### Records for the exercise

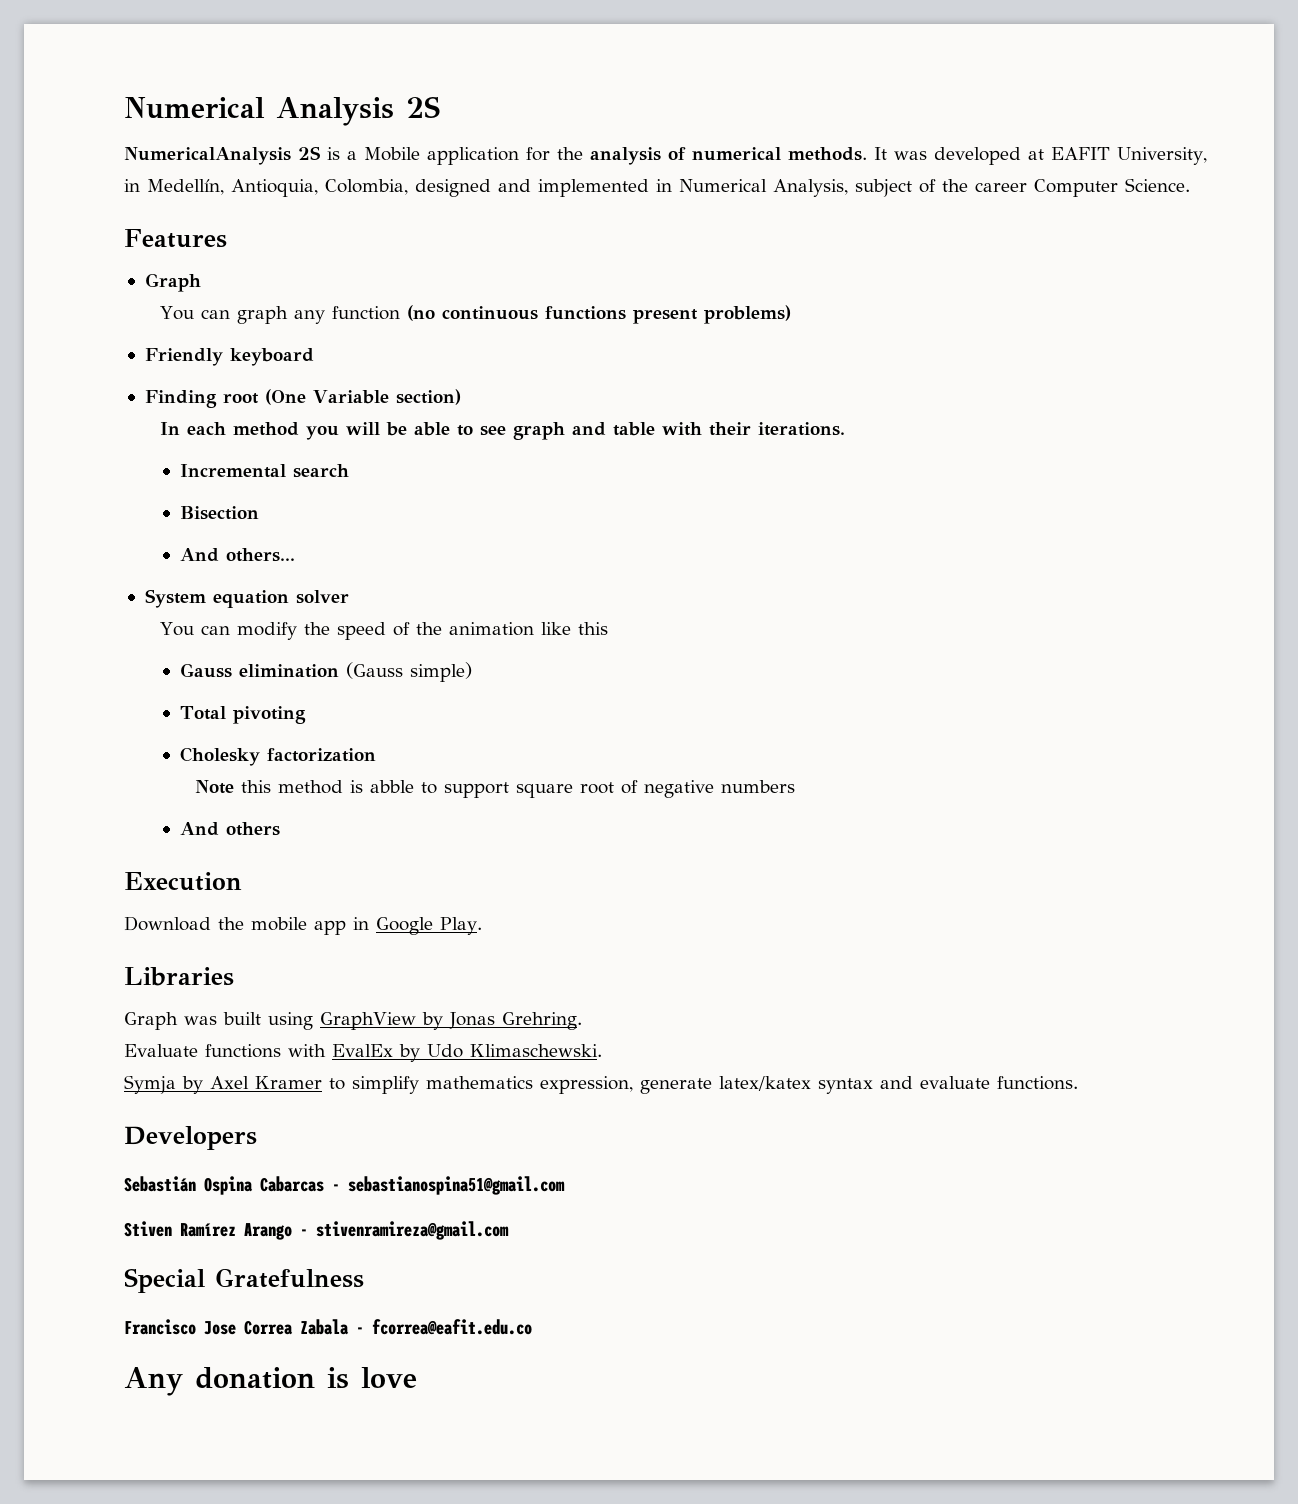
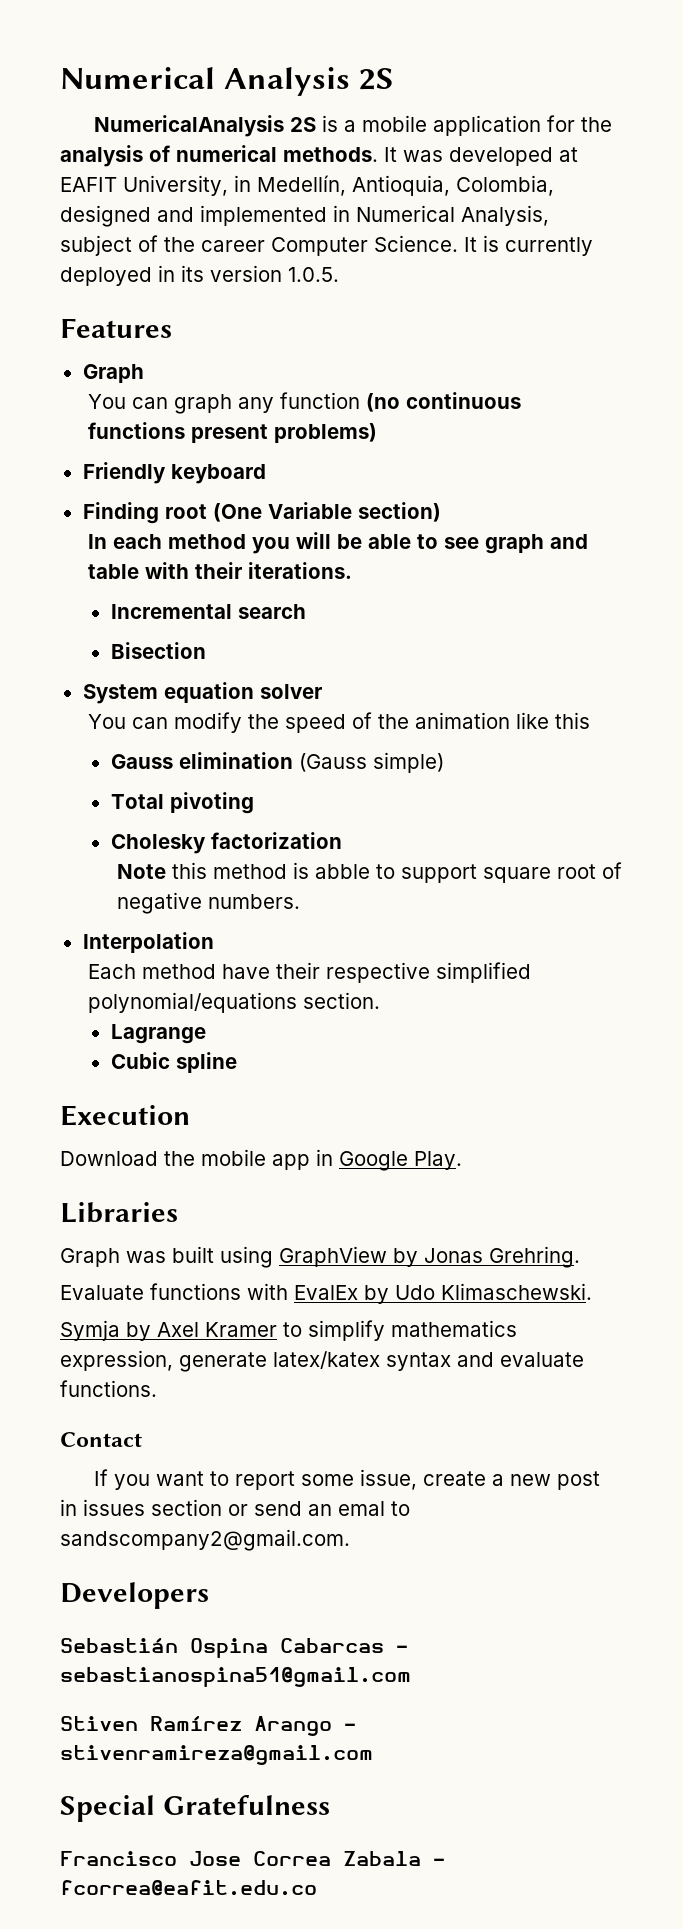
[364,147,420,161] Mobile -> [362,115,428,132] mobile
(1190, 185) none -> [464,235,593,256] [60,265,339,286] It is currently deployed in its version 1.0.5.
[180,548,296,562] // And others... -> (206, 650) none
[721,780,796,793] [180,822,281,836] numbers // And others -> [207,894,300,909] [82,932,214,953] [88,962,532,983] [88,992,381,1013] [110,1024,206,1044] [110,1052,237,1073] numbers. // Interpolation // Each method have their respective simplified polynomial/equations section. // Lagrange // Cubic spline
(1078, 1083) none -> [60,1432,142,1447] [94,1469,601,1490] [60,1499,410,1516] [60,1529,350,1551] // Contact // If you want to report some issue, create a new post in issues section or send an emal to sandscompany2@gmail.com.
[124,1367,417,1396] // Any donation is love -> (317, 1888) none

######
### Records for the exercise

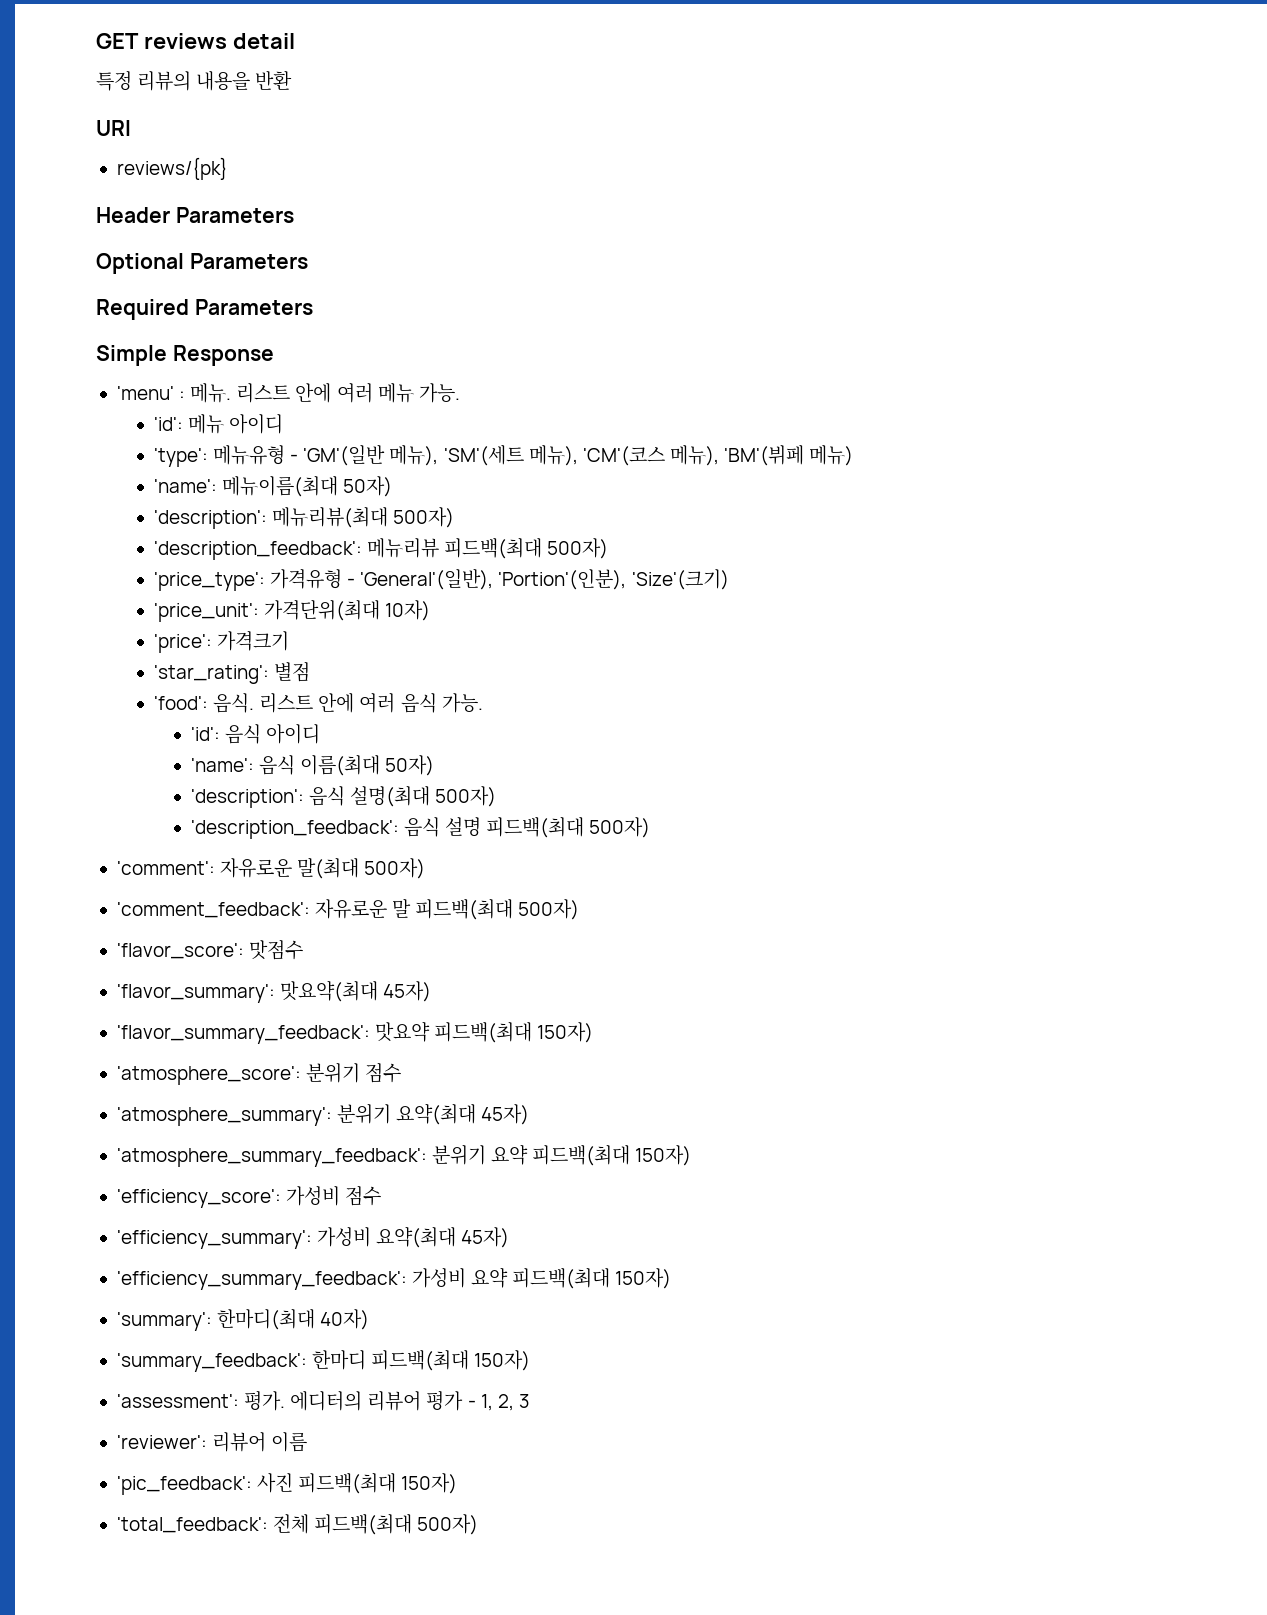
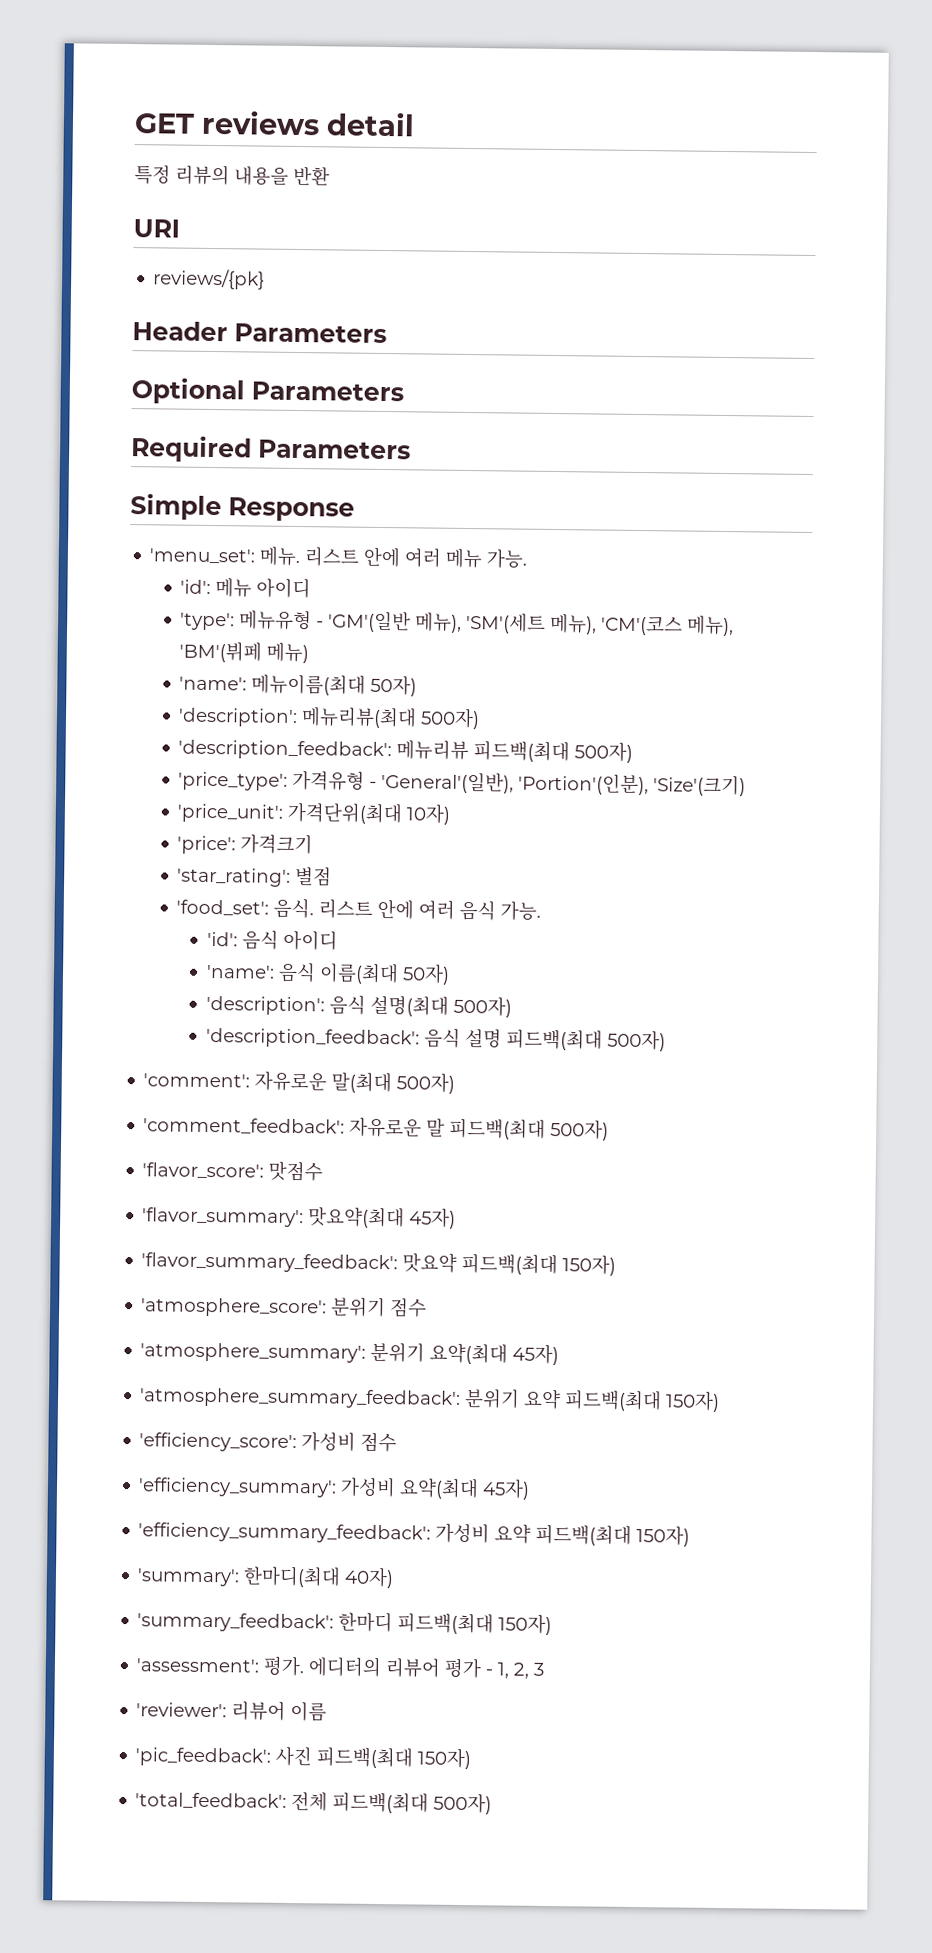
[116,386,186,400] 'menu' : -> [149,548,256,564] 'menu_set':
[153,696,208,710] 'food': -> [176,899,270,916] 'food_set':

######
### Records for the exercise

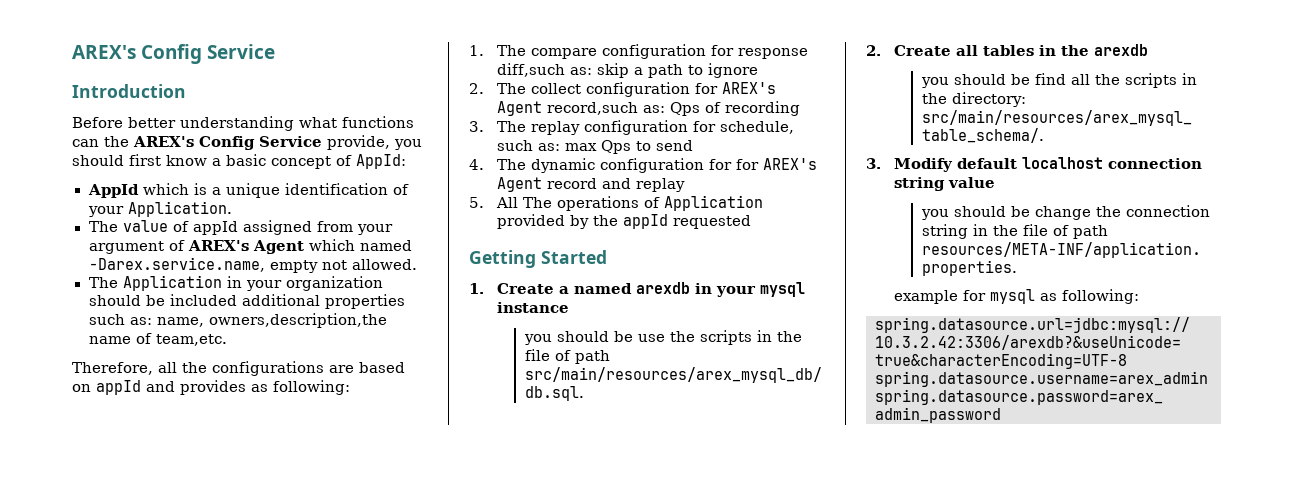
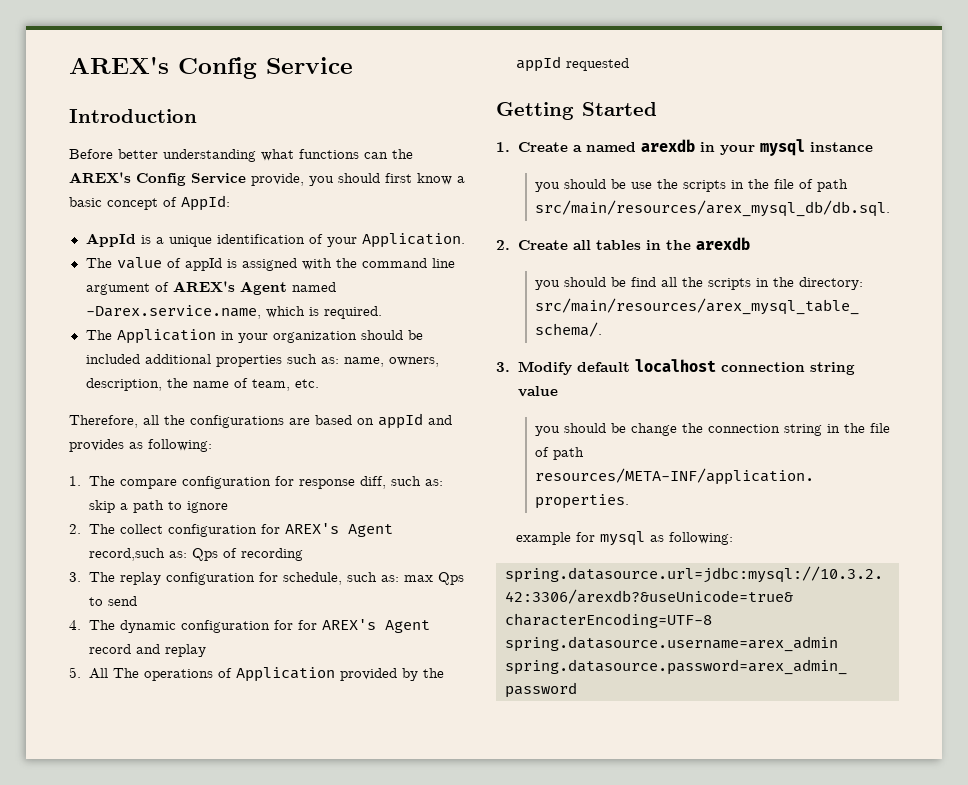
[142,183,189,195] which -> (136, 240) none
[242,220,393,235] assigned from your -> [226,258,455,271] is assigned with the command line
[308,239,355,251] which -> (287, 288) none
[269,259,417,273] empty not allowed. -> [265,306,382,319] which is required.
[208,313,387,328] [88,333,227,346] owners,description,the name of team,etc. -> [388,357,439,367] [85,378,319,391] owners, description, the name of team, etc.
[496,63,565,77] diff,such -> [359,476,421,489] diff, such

######

■ **Problem**: Of the entries above, repeat exactly the lines from the line with "[364,147,420,161] Mobile ->" through the line with "[180,548,296,562] // And", both of them included.

■ **Output of the exercise**:
[364,147,420,161] Mobile -> [362,115,428,132] mobile
(1190, 185) none -> [464,235,593,256] [60,265,339,286] It is currently deployed in its version 1.0.5.
[180,548,296,562] // And others... -> (206, 650) none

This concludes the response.